0.71; 710.50; 269.50; 220.50; 3.50; 2; 0.40; 5; 12.43; 15.59; 0.71; 710.50; 269.50; 220.50; 3.50; 3; 0.40; 5; 12.63; 14.58; 0.71; 710.50; 269.50; 220.50; 3.50; 4; 0.40; 5; 12.76; 15.33; 0.71; 710.50; 269.50; 220.50; 3.50; 5; 0.40; 5; 12.42; 15.31; 0.69; 735.00; 294.00; 220.50; 3.50; 2; 0.40; 5; 14.12; 16.63; 0.69; 735.00; 294.00; 220.50; 3.50; 3; 0.40; 5; 14.28; 15.87; 0.69; 735.00; 294.00; 220.50; 3.50; 4; 0.40; 5; 14.37; 16.54; 0.69; 735.00; 294.00; 220.50; 3.50; 5; 0.40; 5; 14.21; 16.74; 0.66; 759.50; 318.50; 220.50; 3.50; 2; 0.40; 5; 14.96; 17.64; 0.66; 759.50; 318.50; 220.50; 3.50; 3; 0.40; 5; 14.92; 17.79; 0.66; 759.50; 318.50; 220.50; 3.50; 4; 0.40; 5; 14.92; 17.55; 0.66; 759.50; 318.50; 220.50; 3.50; 5; 0.40; 5; 15.16; 18.06; 0.64; 784.00; 343.00; 220.50; 3.50; 2; 0.40; 5; 17.69; 20.82; 0.64; 784.00; 343.00; 220.50; 3.50; 3; 0.40; 5; 18.19; 20.21; 0.64; 784.00; 343.00; 220.50; 3.50; 4; 0.40; 5; 18.16; 20.71; 0.64; 784.00; 343.00; 220.50; 3.50; 5; 0.40; 5; 17.88; 21.40; 0.62; 808.50; 367.50; 220.50; 3.50; 2; 0.40; 5; 16.54; 16.88; 0.62; 808.50; 367.50; 220.50; 3.50; 3; 0.40; 5; 16.44; 17.11; 0.62; 808.50; 367.50; 220.50; 3.50; 4; 0.40; 5; 16.48; 16.61; 0.62; 808.50; 367.50; 220.50; 3.50; 5; 0.40; 5; 16.64; 16.03;
我读了这个csv文件并实现了线性回归实现。

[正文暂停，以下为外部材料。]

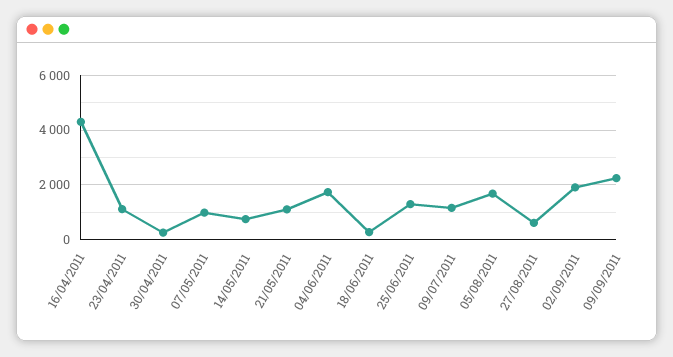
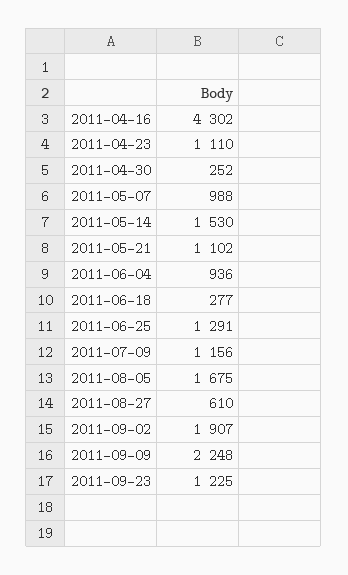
14/05/2011: 750 -> 1530
04/06/2011: 1750 -> 936
2011-09-23: none -> 1225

这是java中的源代码:
public static void main(String[] args) throws IOException
{
String csvFile = null;
CSVLoader loader = null;
Remove remove =null;
Instances data =null;
LinearRegression model = null;
int numberofFeatures = 0;
try
{
csvFile = "C:\\Users\\Taha\\Desktop/ENB2012_data.csv";
loader = new CSVLoader();
// load CSV
loader.setSource(new File(csvFile));
data = loader.getDataSet();
//System.out.println(data);
numberofFeatures = data.numAttributes();
System.out.println("number of features: " + numberofFeatures);
data.setClassIndex(data.numAttributes() - 2);
//remove last attribute Y2
remove = new Remove();
remove.setOptions(new String[]{"-R", data.numAttributes()+""});
remove.setInputFormat(data);
data = Filter.useFilter(data, remove);
// data.setClassIndex(data.numAttributes() - 2);
model = new LinearRegression();
model.buildClassifier(data);
System.out.println(model);
} catch (Exception e) {
// TODO Auto-generated catch block
e.printStackTrace();
}
我收到错误, weka.core.UnassignedClassException:类索引为负(未设置)!行 model.buildClassifier(data); Number of特征是1,然而,它预计是9.它们是 X1; X2; X3; X4; X5; X6; X7; X8; Y1; Y2 我缺少什么? 提前致谢。
答案 0 :(得分:5)
您可以在行data=loader.getDataSet()
之后添加将解决异常的下一行:
if (data.classIndex() == -1) {
System.out.println("reset index...");
instances.setClassIndex(data.numAttributes() - 1);
}
这对我有用。
答案 1 :(得分:0)
由于我找不到任何解决方案,我决定将数据放入Oracle数据库,然后从Oracle读取数据。 Oracle Sql Developer中有一个导入实用程序,我使用它。这解决了我的问题。我为有相同问题的人写这篇文章。 以下是有关为weka连接Oracle数据库的详细信息。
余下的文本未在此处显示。